● **Supplied records**:
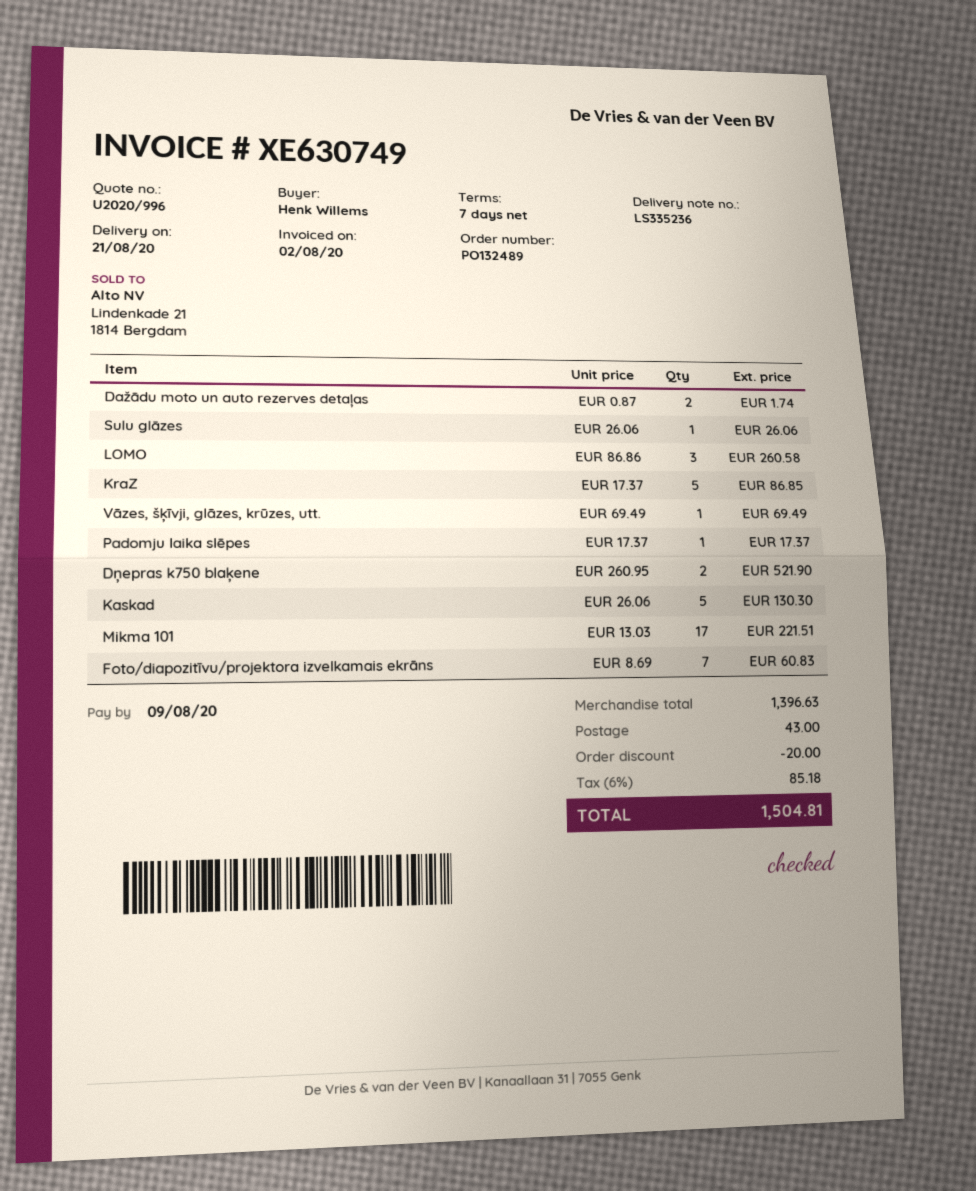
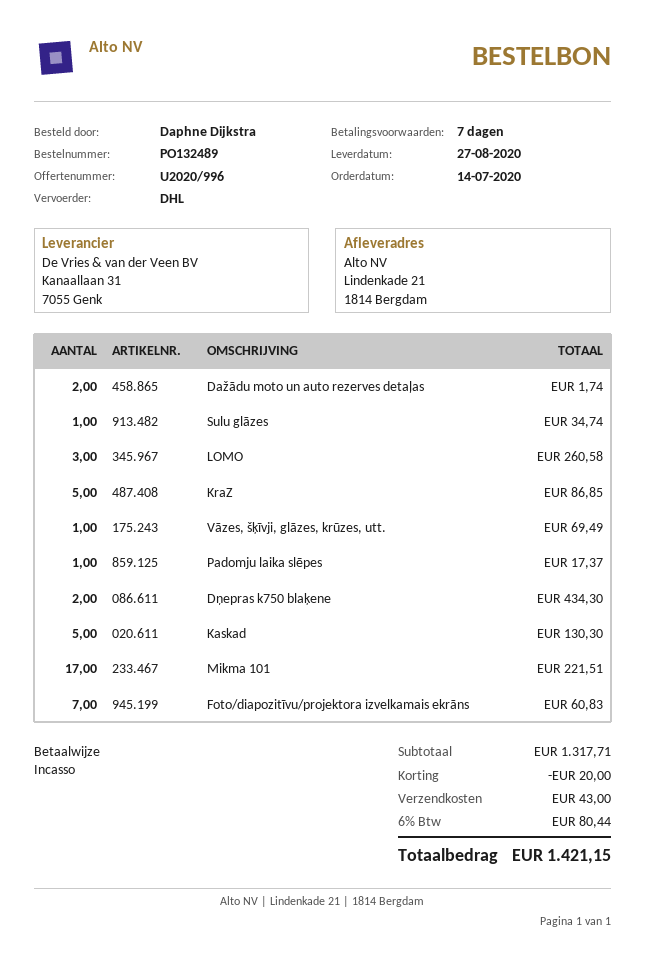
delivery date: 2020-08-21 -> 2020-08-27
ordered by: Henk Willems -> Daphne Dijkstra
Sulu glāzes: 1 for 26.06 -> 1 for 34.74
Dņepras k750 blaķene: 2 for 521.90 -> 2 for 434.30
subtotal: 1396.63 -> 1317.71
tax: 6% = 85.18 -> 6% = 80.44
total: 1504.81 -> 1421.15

● **The task**: All of the material above must be retyped exactly, line for line, with the images dropped.

● **Answer**:
delivery date: 2020-08-21 -> 2020-08-27
ordered by: Henk Willems -> Daphne Dijkstra
Sulu glāzes: 1 for 26.06 -> 1 for 34.74
Dņepras k750 blaķene: 2 for 521.90 -> 2 for 434.30
subtotal: 1396.63 -> 1317.71
tax: 6% = 85.18 -> 6% = 80.44
total: 1504.81 -> 1421.15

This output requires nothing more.